Throughout the book, Katniss waffles back and forth wondering if Peeta is plotting to kill or help her, and she blindly assumes his overtures of love are a ploy to generate viewer interest and sponsors. With some nudging from her mentor and former games victor, Haymitch, Katniss gives in to the unwritten rules of the show and pretends to be in love with Peeta, saving both of their lives in the process. When the games are over, Peeta discovers to his utter humiliation and dismay that Katniss was only “acting” in love with him, and now their lives will depend on carrying forward a sham romance to appease the Capitol and prevent the execution of their families. Katniss is stuck as a perpetual heart-breaker, Peeta is stuck pretending to be in love with the girl who he desperately wants to love him in truth, and both will be haunted by dreams of slaughtered children.
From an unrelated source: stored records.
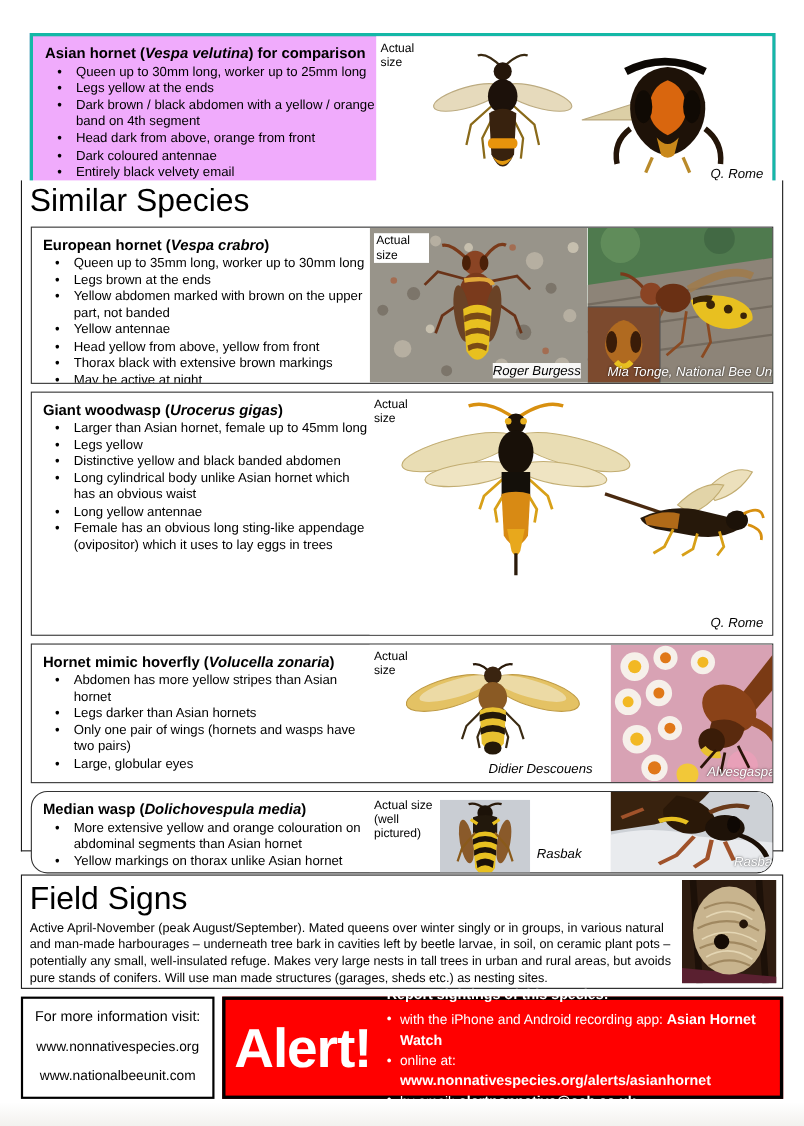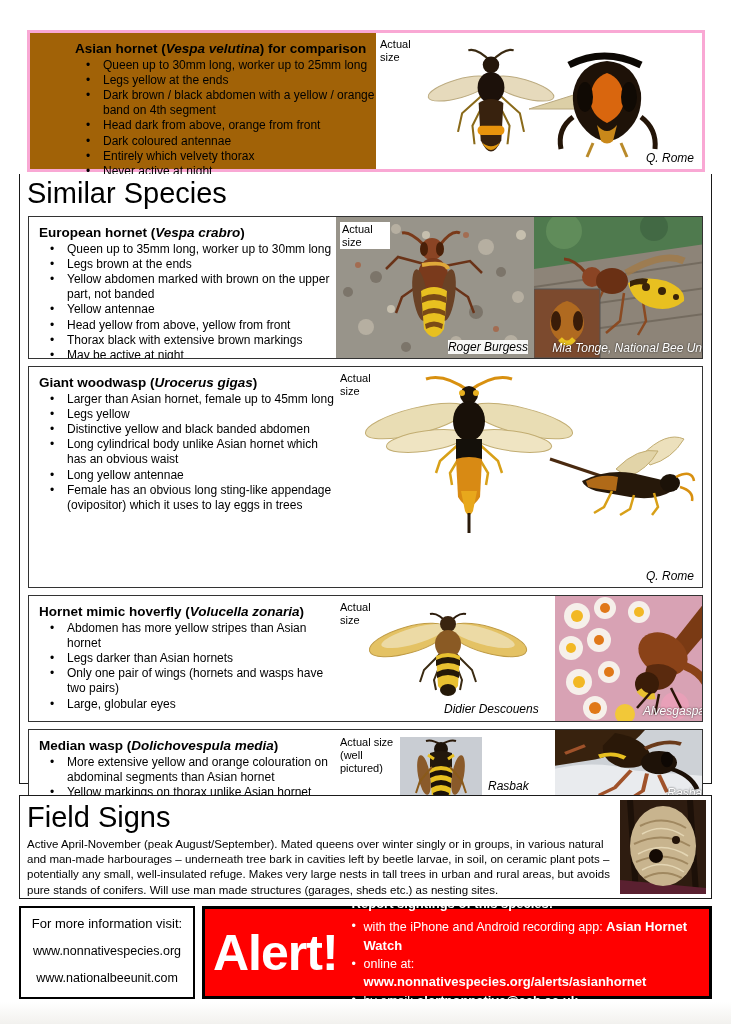"Asian hornet (Vespa velutina) for" .comparison-box { background: #a16207 -> #f0abfc; border: 3px solid #f9a8d4 -> 3px solid #14b8a6; padding-left: 34px -> none }
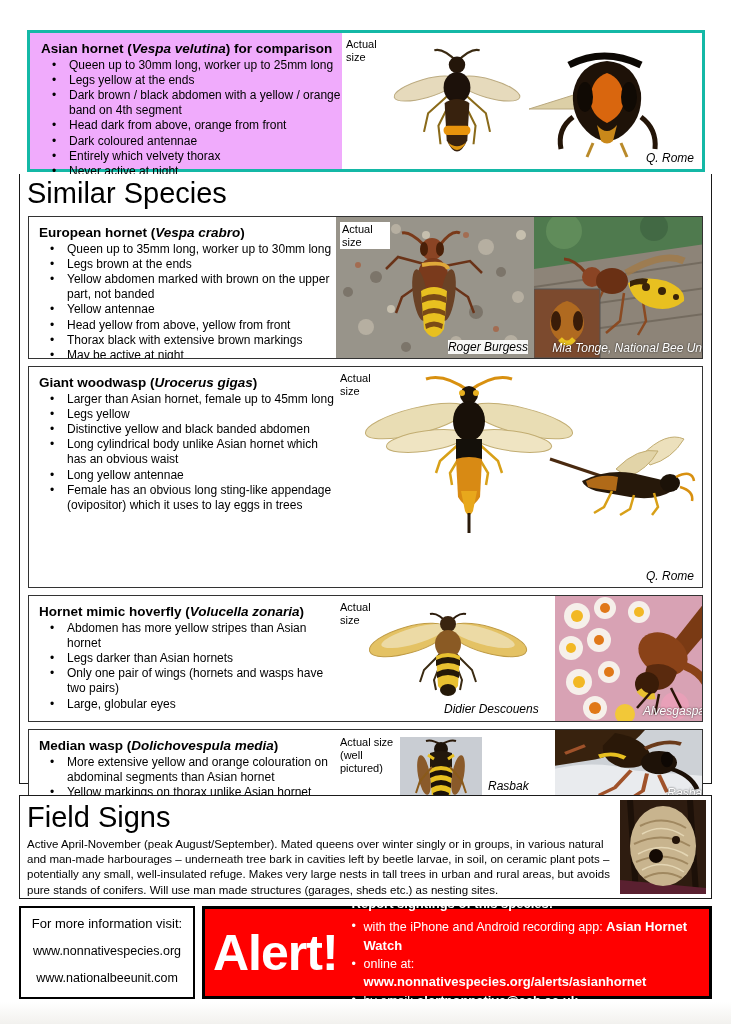"Entirely which velvety thorax" li { text: which velvety thorax -> black velvety email }
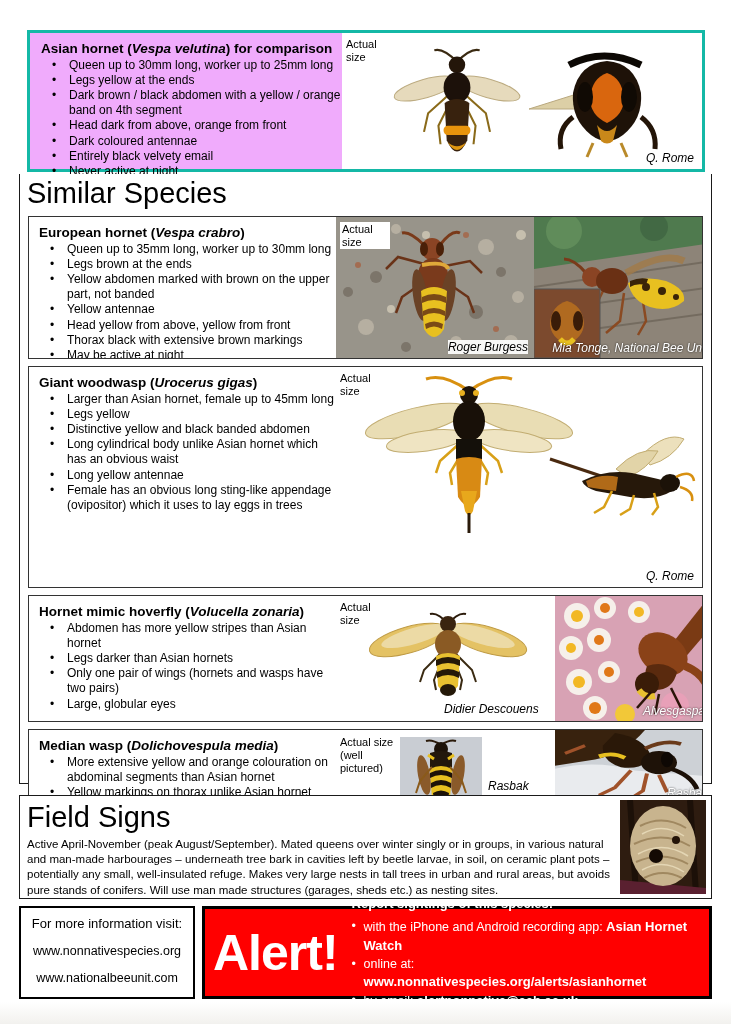"Similar Species" .similar-section { top: 174px -> 164px }
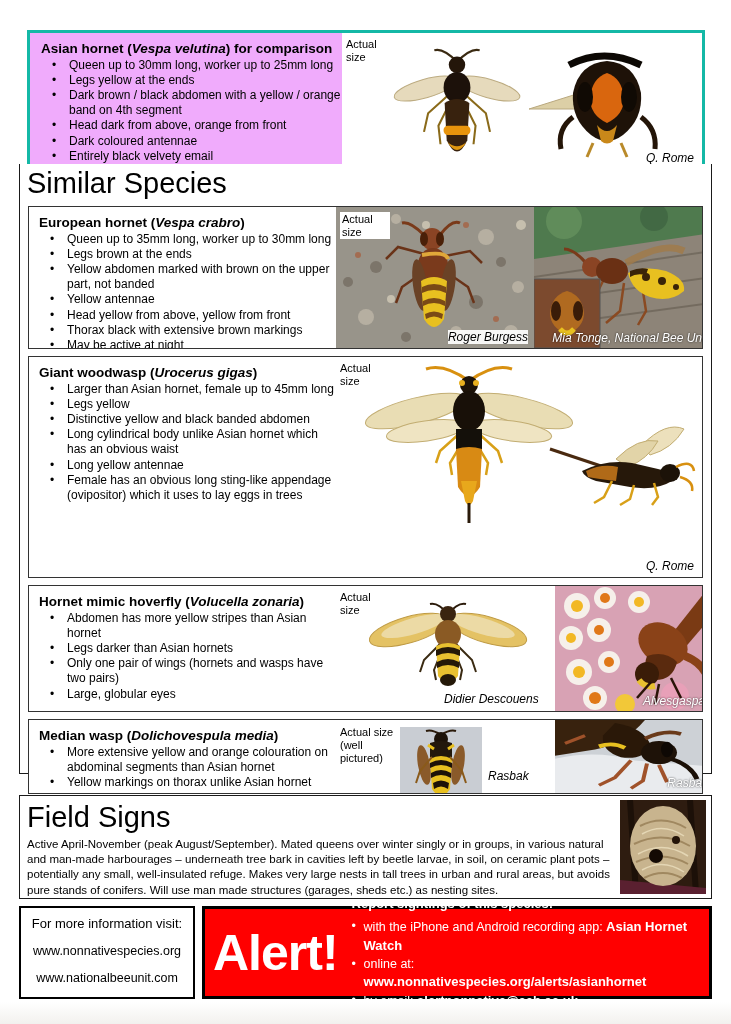"Median wasp (Dolichovespula media)" .box-mw { border-radius: none -> 15px }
The filmmakers (game makers?) sanitized not just the brutality, but the lover’s angst that formed the subjective heart of the story. Like the phony Capitol drama, moviegoers will see an apparently mutual romance between the lead characters. Katniss’s paranoia towards Peeta, and her rejection of him at the end of the story, would probably have made her less likeable, and less marketable, to the hoards of teenage girls who have made the movie such a box office success. I’m sure we’ll all sleep much easier, and buy more movie tickets, knowing that forcing poor kids to murder one another for political control and entertainment is actually not all that bad because true love conquers all…
The book tells a much richer, truer story, which I encourage you to read.